----- Data excerpts

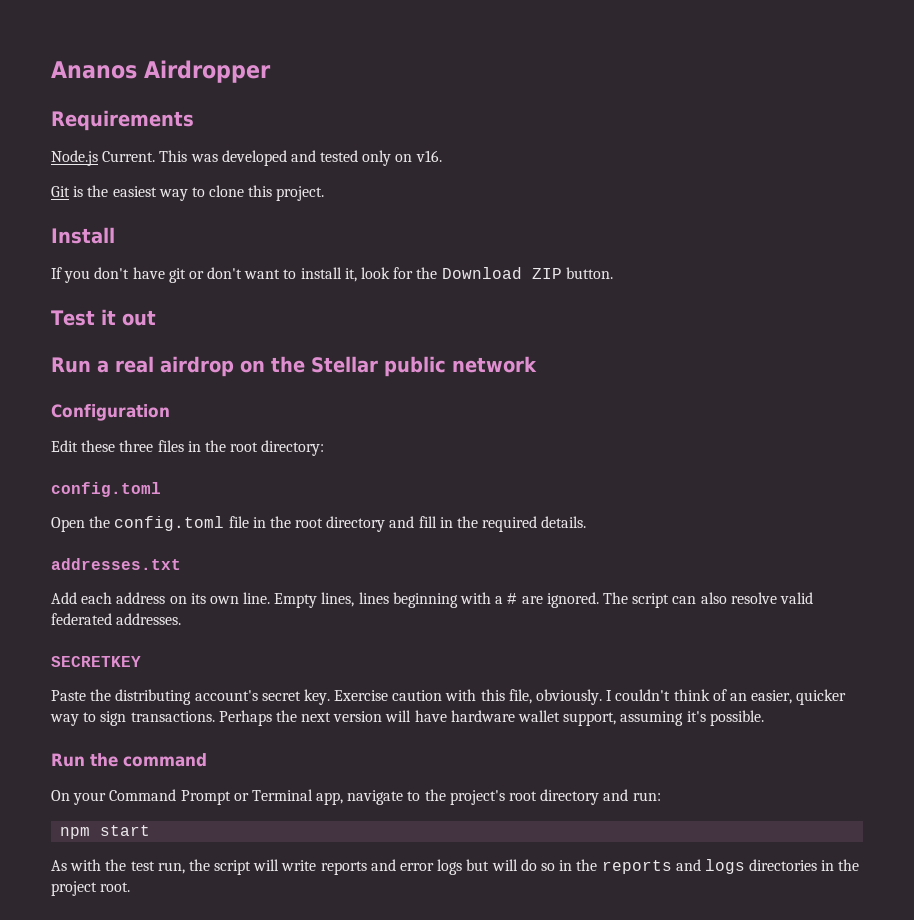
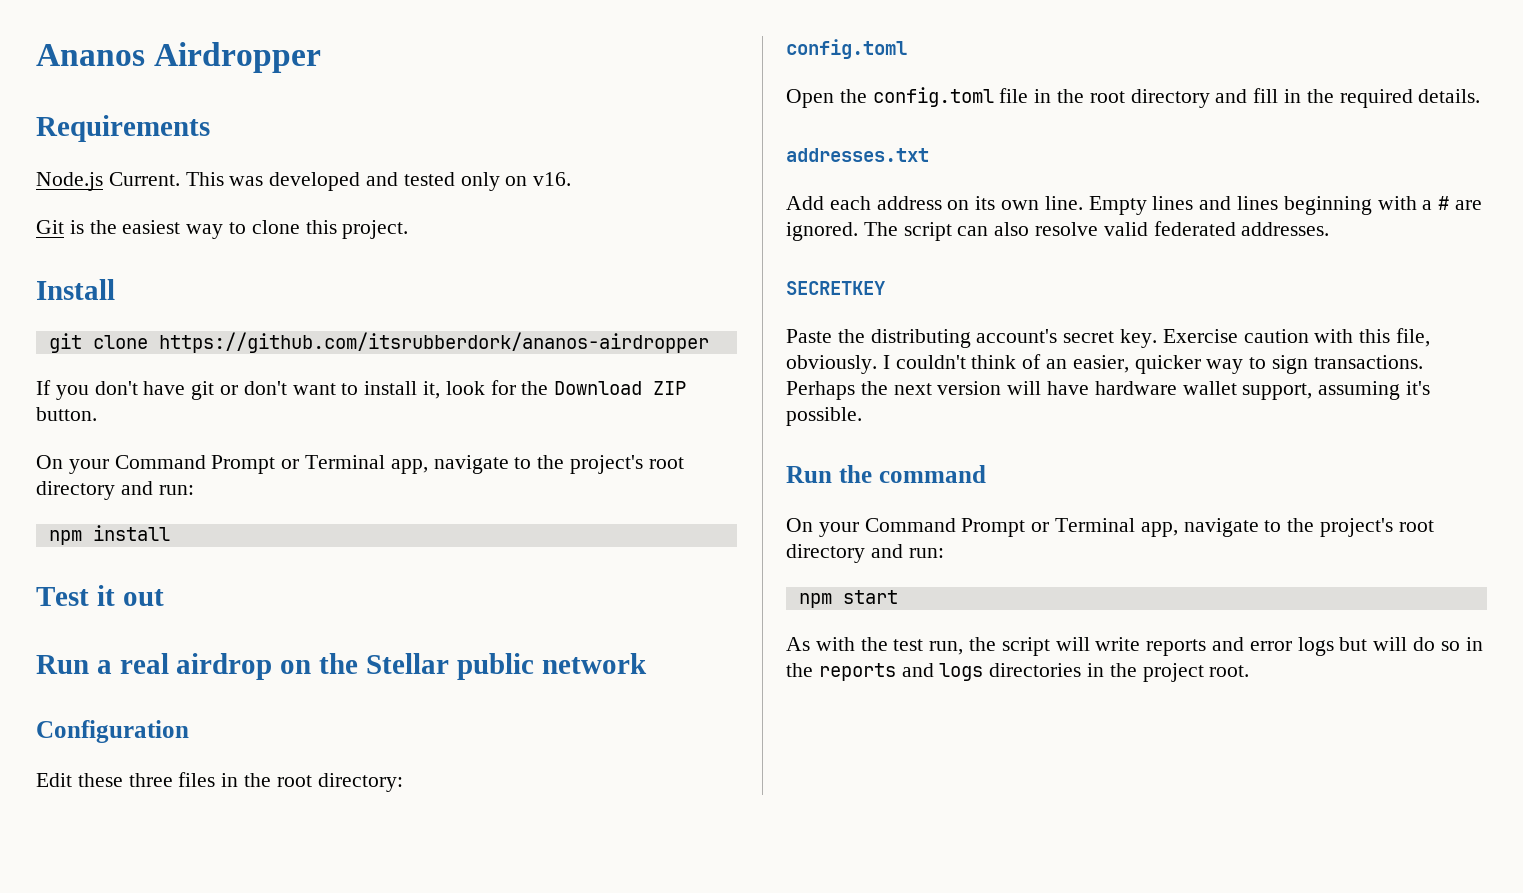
(115, 235) none -> [48,332,709,353] // git clone https://github.com/itsrubberdork/ananos-airdropper
(613, 273) none -> [36,455,684,474] [36,481,194,500] [48,525,170,545] // On your Command Prompt or Terminal app, navigate to the project's root directory and run: // npm install
[321,592,355,607] lines, -> [1152,196,1232,210] lines and

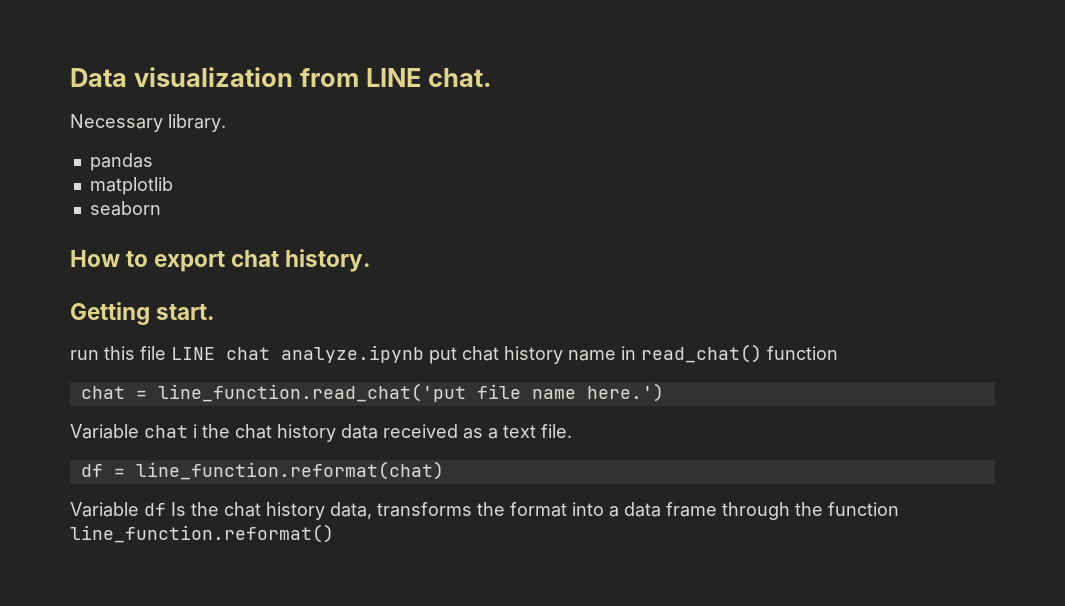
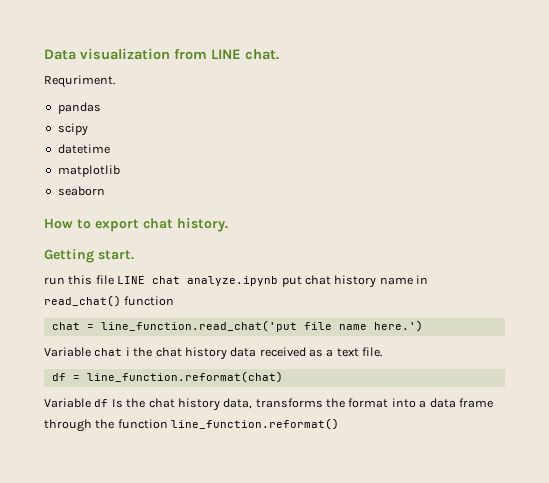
[70,114,226,132] Necessary library. -> [44,75,115,88] Requriment.
(153, 162) none -> [57,123,88,136] [57,144,110,154] // scipy // datetime

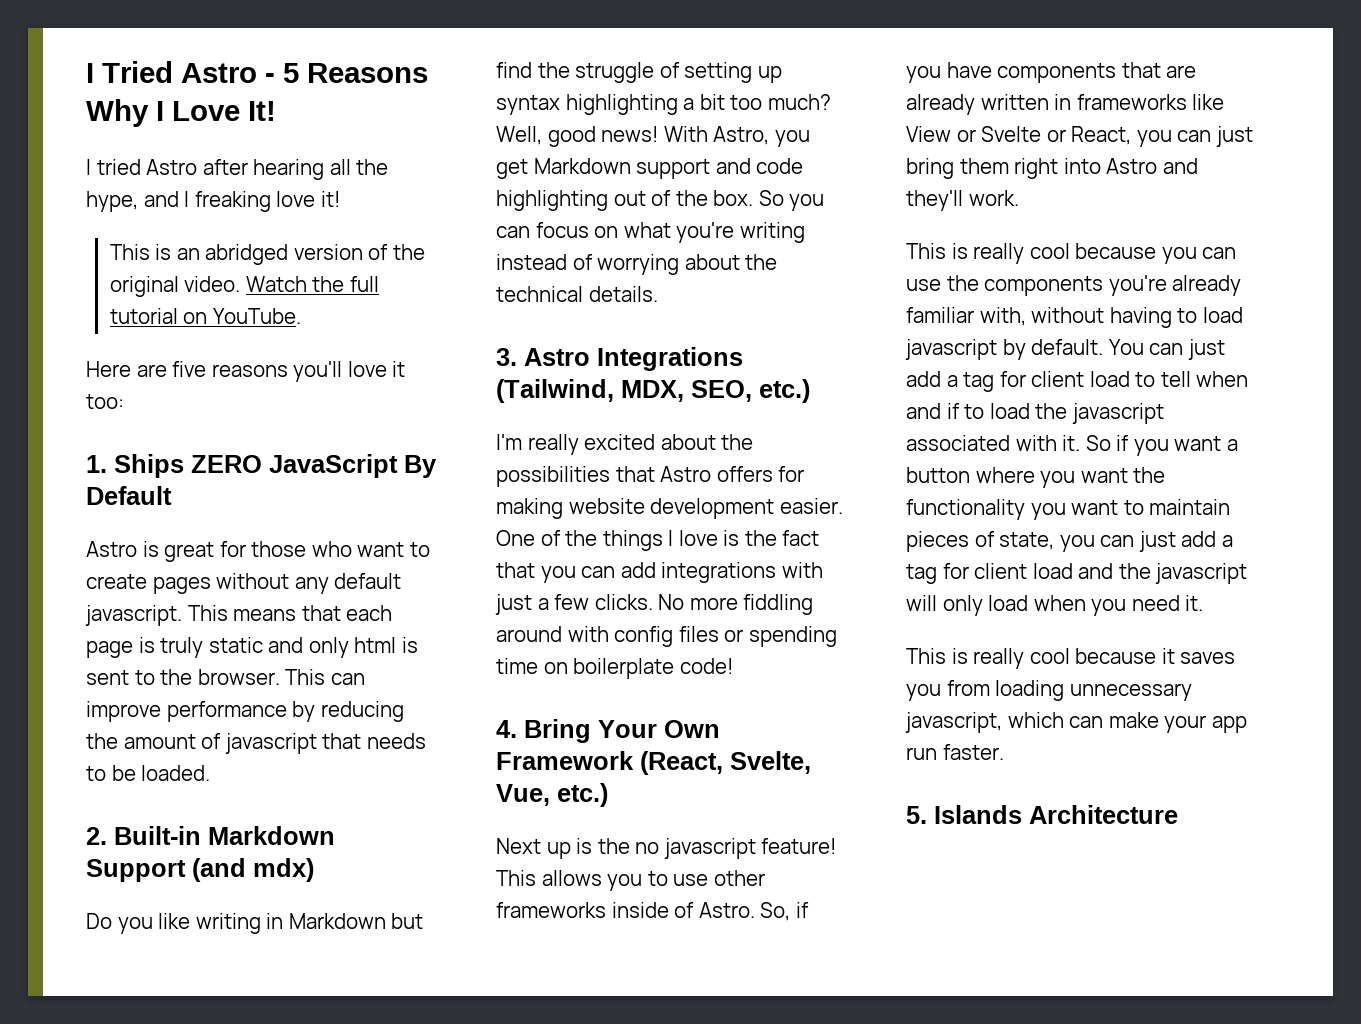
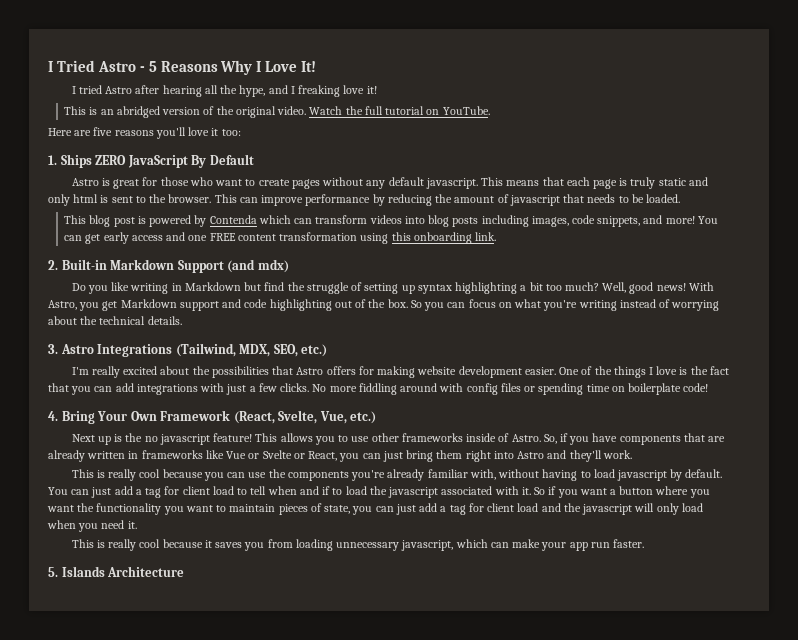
(211, 773) none -> [64,215,718,227] [64,232,497,244] // This blog post is powered by Contenda which can transform videos into blog posts including images, code snippets, and more! You can get early access and one FREE content transformation using this onboarding link.
[906,126,951,142] View -> [226,451,247,459] Vue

----------

* Exercise description *
Above are records to transcribe exactly; leave their pictures out.

* Answer box *
(115, 235) none -> [48,332,709,353] // git clone https://github.com/itsrubberdork/ananos-airdropper
(613, 273) none -> [36,455,684,474] [36,481,194,500] [48,525,170,545] // On your Command Prompt or Terminal app, navigate to the project's root directory and run: // npm install
[321,592,355,607] lines, -> [1152,196,1232,210] lines and

[70,114,226,132] Necessary library. -> [44,75,115,88] Requriment.
(153, 162) none -> [57,123,88,136] [57,144,110,154] // scipy // datetime

(211, 773) none -> [64,215,718,227] [64,232,497,244] // This blog post is powered by Contenda which can transform videos into blog posts including images, code snippets, and more! You can get early access and one FREE content transformation using this onboarding link.
[906,126,951,142] View -> [226,451,247,459] Vue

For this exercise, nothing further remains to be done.